The review considers the high-level implications of moving the tax year end date to 31 December, and a more detailed evaluation of the implications of a move to 31 March. It also considers potential short-term practical measures to facilitate the launch of Making Tax Digital for Income Tax.
If the government were to opt for a 31 December year end there would be significant impacts from the change. The OTS said: ‘It is because a three-month change, involving a transitional tax ‘year’ of just under nine months, would require transitional provisions to address the impact on the Exchequer and taxpayers, which could prove costly or complex. From the following year, the self-assessment deadline would move to 31 October, with comparable changes to other reporting and payment deadlines, with particular consequences for taxpayer, agent and HMRC workloads in that transitional period.’
Some changes to reporting measures are currently out for consultation as part of HMRC’s review of the basis period, which considers the option to treat 31 March and 5 April accounting dates as equivalent in relation to profits from self-employment.
Bill Dodwell, OTS tax director said: ‘It’s been stimulating to explore this issue, which has been of long-standing interest to many given the curiosity aroused by the UK’s use of a tax year running from 6 April to 5 April.
‘Despite our having carried out our review over a short period, many people have got in touch to share their insights and experience. A clear majority of those responding to us thought that the UK should adopt a different year end – but there was a range of views on whether to move to 31 December or to 31 March.
‘This report presents information and analysis to inform evaluation and debate about the implications of any potential change and its timing. It does not aim to make a specific recommendation about whether the tax year should change.’
‘There would be clear advantages from having a different tax year end date, but as the transitional costs and impacts are significant, it would require detailed advance planning. If government were to make a change, it would also be important to ensure the timing did not derail existing change programmes such as work on the Single Customer Account.
‘So, while we do not consider such a change should take place in the immediate future, it is not too early to start some long-term planning if the government were to consider taking this forward.
‘In the short-term, we recommend government and HMRC focus on arrangements to allow self-employed taxpayers and individual landlords to use 31 March in place of 5 April when reporting their income, to facilitate Making Tax Digital for Income Tax.’
There are clear benefits in adopting a tax year which is either aligned with the calendar year or with a calendar month-end, especially given the increasing automation, internet-enabled commerce and digitisation of financial information and accounting systems generally.
A tax year aligned to the calendar year would be the natural, simplest and easiest approach for everyone to understand, OTS said. It would align with the approach in many other countries and support improvements in the use of international data to help taxpayers in fulfilling their obligations. It would also help individuals who move internationally (and, where relevant, their employers), or who have overseas income.
Moving to 31 March would also be much more understandable, align with the UK’s financial year, and assist taxpayers who prepare business accounts or report income from investments.
However, the change would impact Treasury revenues. HMRC analysts provided indicative costings, in Exchequer revenue terms, of between £0.4bn and £2.2bn in lost tax for moving the tax year end date to 31 March.
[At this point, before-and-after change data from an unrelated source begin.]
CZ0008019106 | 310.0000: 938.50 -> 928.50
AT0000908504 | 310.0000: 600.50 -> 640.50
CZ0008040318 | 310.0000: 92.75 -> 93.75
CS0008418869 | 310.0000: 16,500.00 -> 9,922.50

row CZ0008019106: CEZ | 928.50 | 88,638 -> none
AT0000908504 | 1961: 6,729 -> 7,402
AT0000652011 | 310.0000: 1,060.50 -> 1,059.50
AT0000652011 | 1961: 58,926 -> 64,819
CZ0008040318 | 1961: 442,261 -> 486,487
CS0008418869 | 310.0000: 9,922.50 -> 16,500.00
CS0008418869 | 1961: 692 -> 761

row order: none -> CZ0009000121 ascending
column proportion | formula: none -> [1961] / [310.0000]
One of the main concerns with Making Tax Digital for Income Tax, which affects landlords with property income, is that it will involve an increased administrative burden on taxpayers.
Changing the tax year end could reduce this as potentially there would be fewer reporting dates. A change of tax year to 31 March would reduce the number of months where filings are needed from eight down to four, as the property business reports would be due at the same time as the self-employed business reports.
The systems impact of such a change, for government and the private sector, could be comparable with those for a change to 31 December, but the overall scale of what would be involved in a change to 31 March would be lower.
The OTS considers that any change would be best carried out after major projects such as the Single Customer Account have been completed. It would in any case not be feasible to change the tax year end date before the scheduled 5 April 2023 start date of Making Tax Digital for Income Tax.
There are clear indications that the rollout of such a major change would take a minimum of two years to plan and implement the necessary IT upgrades. There would also be an impact on self-assessment filing deadlines, as these would have to change in line with revised year end reporting dates, particularly if a 31 December deadline was adopted.
The OTS does not consider such a change should take place in the immediate future but recommends that in the short-term the government and HMRC pursue ways to formalise arrangements to allow (or even require) taxpayers to use a 31 March cut off to stand in for 5 April in respect of the calculation of profits from self-employment and from property income, ahead of the implementation of Making Tax Digital for Income Tax.